**Material shown**
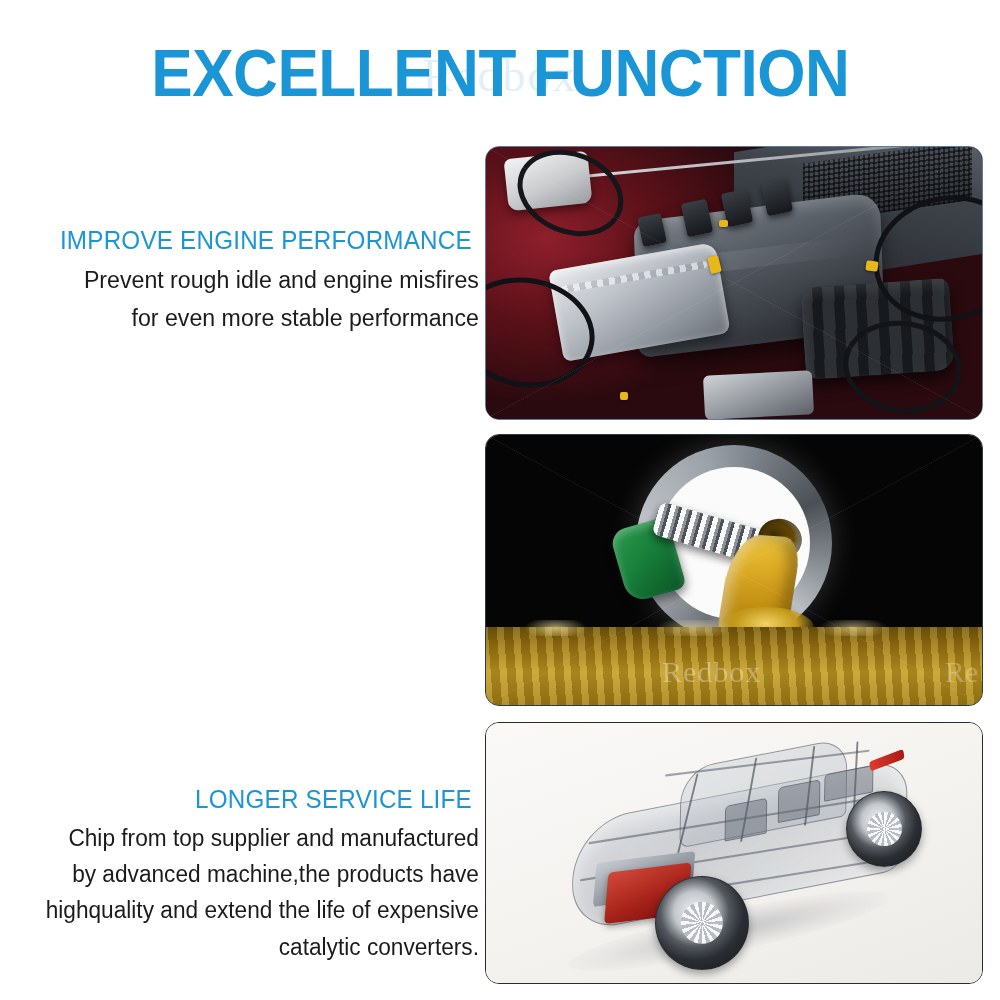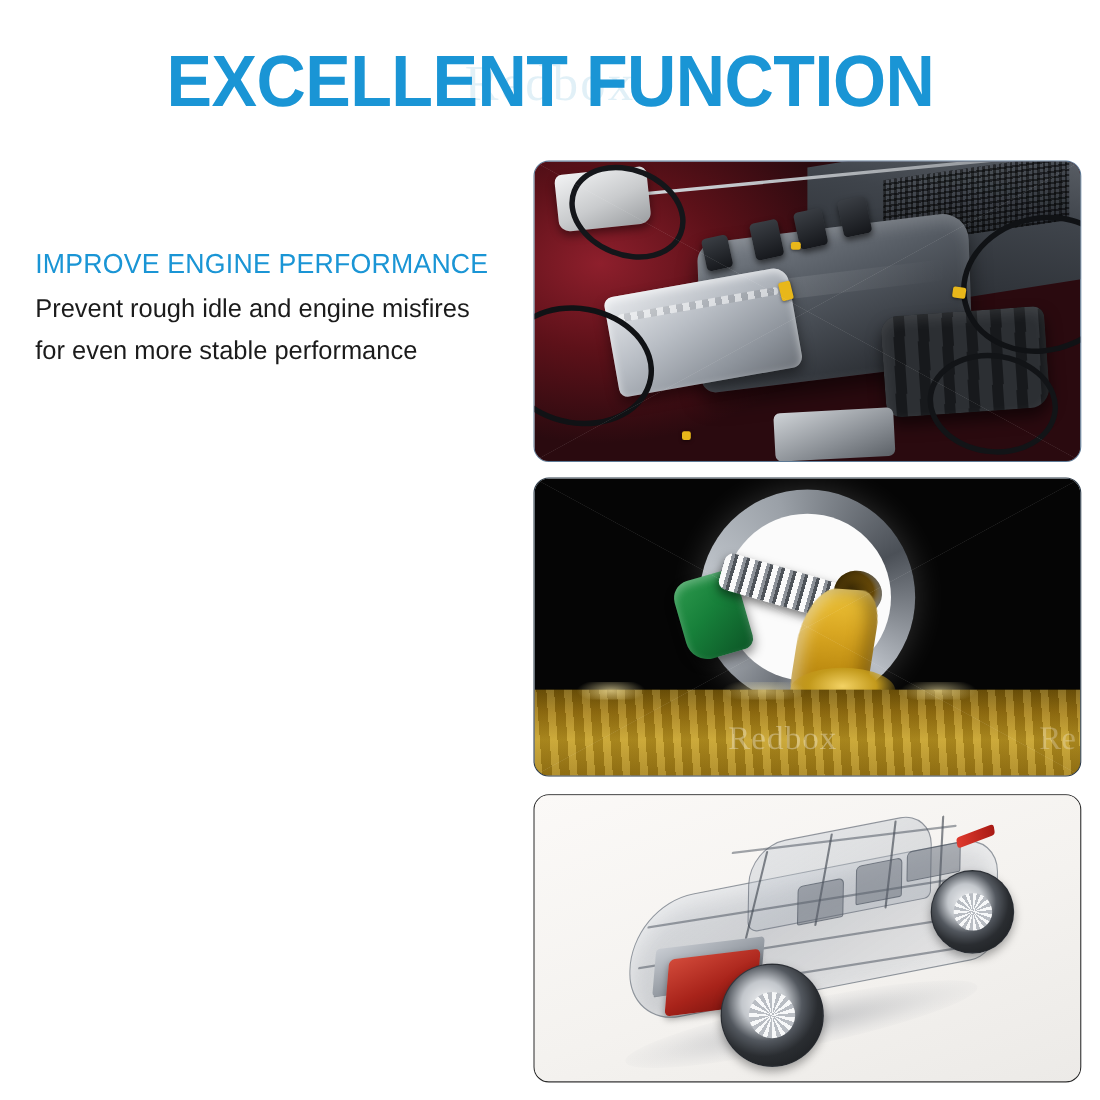--- a/index.html
+++ b/index.html
@@ -48,7 +48,7 @@
   }
 
   
-  .txt-block { position:absolute; left:32px; width:470px; }
+  .txt-block { position:absolute; left:16px; width:470px;text-align:right; }
   .blk-head {
     color:#1a95d5;
     font-size:25px;

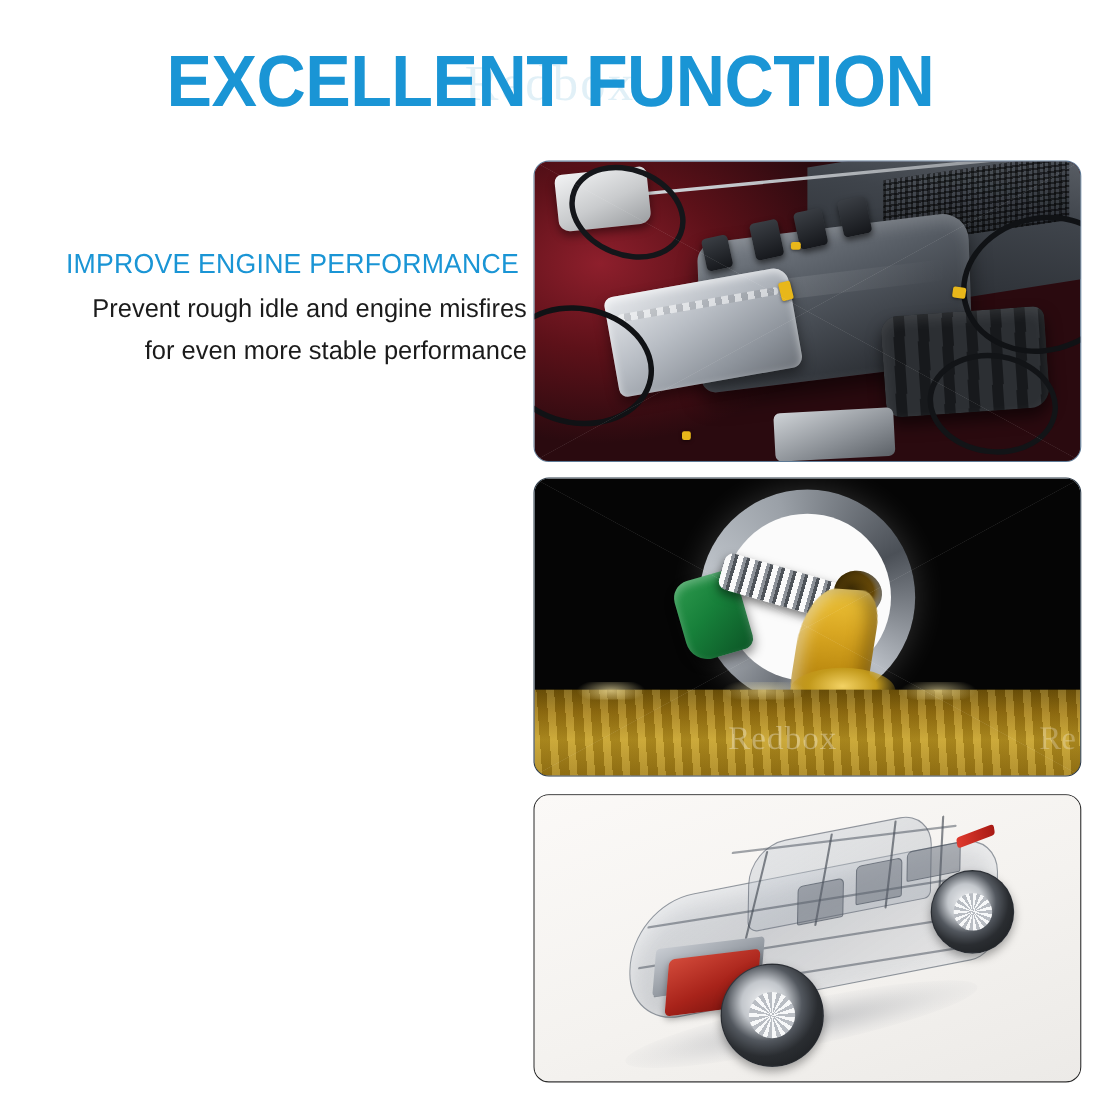--- a/index.html
+++ b/index.html
@@ -391,6 +391,15 @@
   </div>
 
 
+  <div class="txt-block" id="blk3">
+    <div class="blk-head">LONGER SERVICE LIFE</div>
+    <div class="blk-body">
+      <div>Chip from top supplier and manufactured</div>
+      <div>by advanced machine,the products have</div>
+      <div>highquality and extend the life of expensive</div>
+      <div>catalytic converters.</div>
+    </div>
+  </div>
 
   <div class="photo" id="photo1">
     <div class="ph-inner">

**Your assignment**
Copy out every line from the material above in which the word "left" appears.

**Result of this exercise**
-  .txt-block { position:absolute; left:32px; width:470px; }
+  .txt-block { position:absolute; left:16px; width:470px;text-align:right; }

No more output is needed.